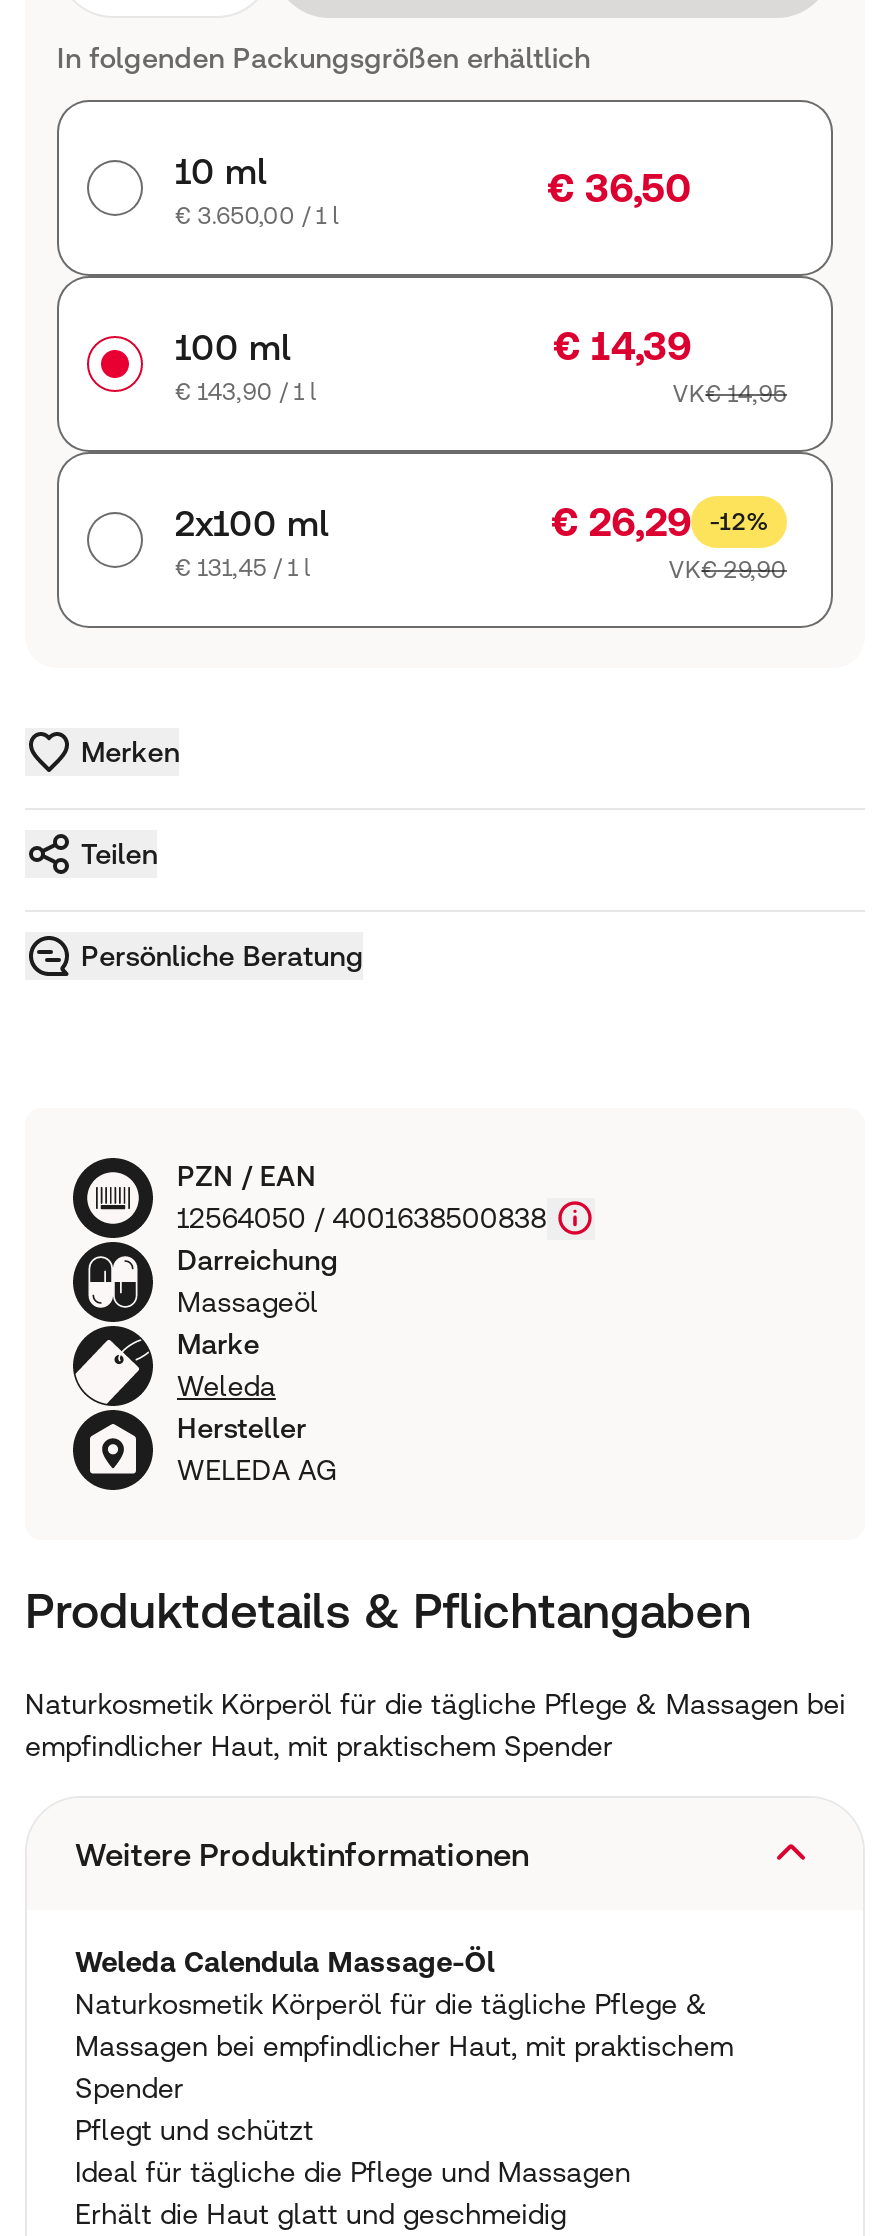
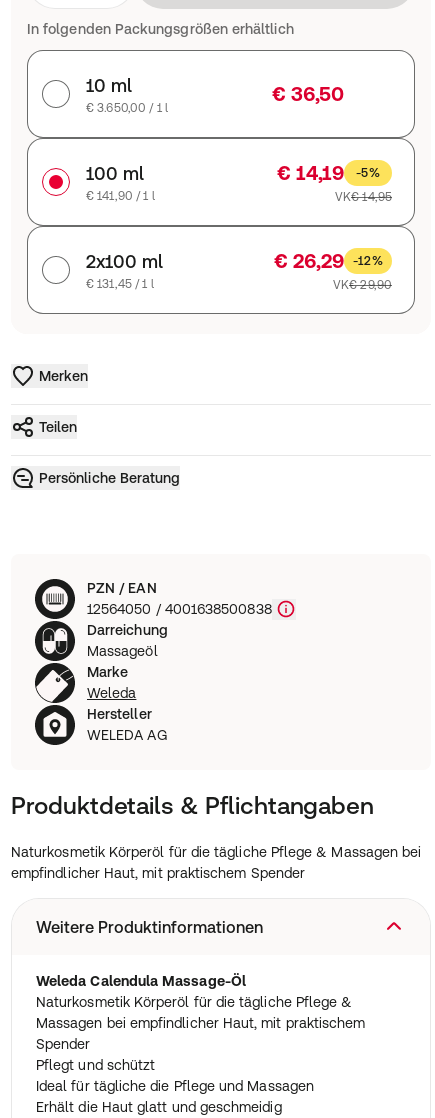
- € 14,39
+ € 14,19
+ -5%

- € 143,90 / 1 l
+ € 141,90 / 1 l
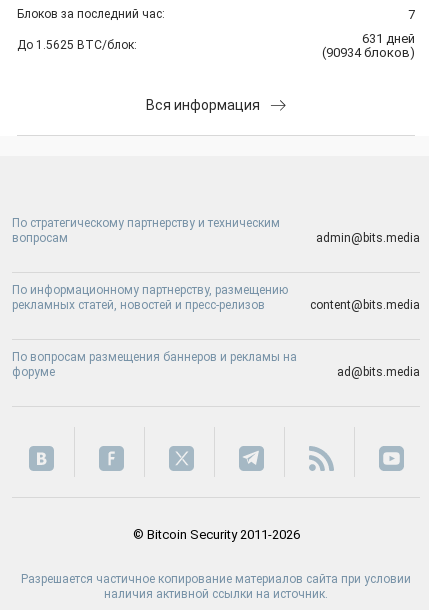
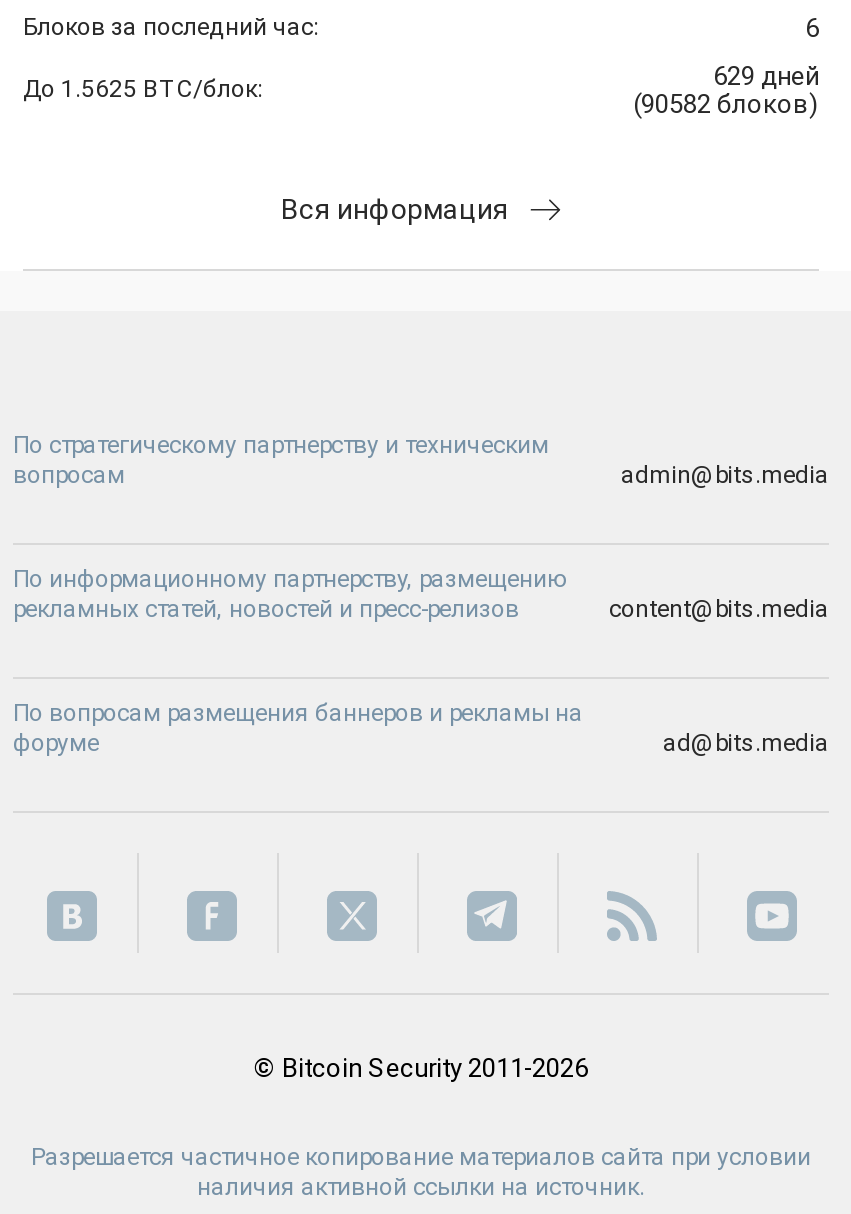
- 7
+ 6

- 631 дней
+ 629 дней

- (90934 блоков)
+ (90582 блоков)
____________________
WHAT IS BEING ASKED - Copy the material exactly as written and leave every picture behind.

TASK SOLUTION -
- € 14,39
+ € 14,19
+ -5%

- € 143,90 / 1 l
+ € 141,90 / 1 l
- 7
+ 6

- 631 дней
+ 629 дней

- (90934 блоков)
+ (90582 блоков)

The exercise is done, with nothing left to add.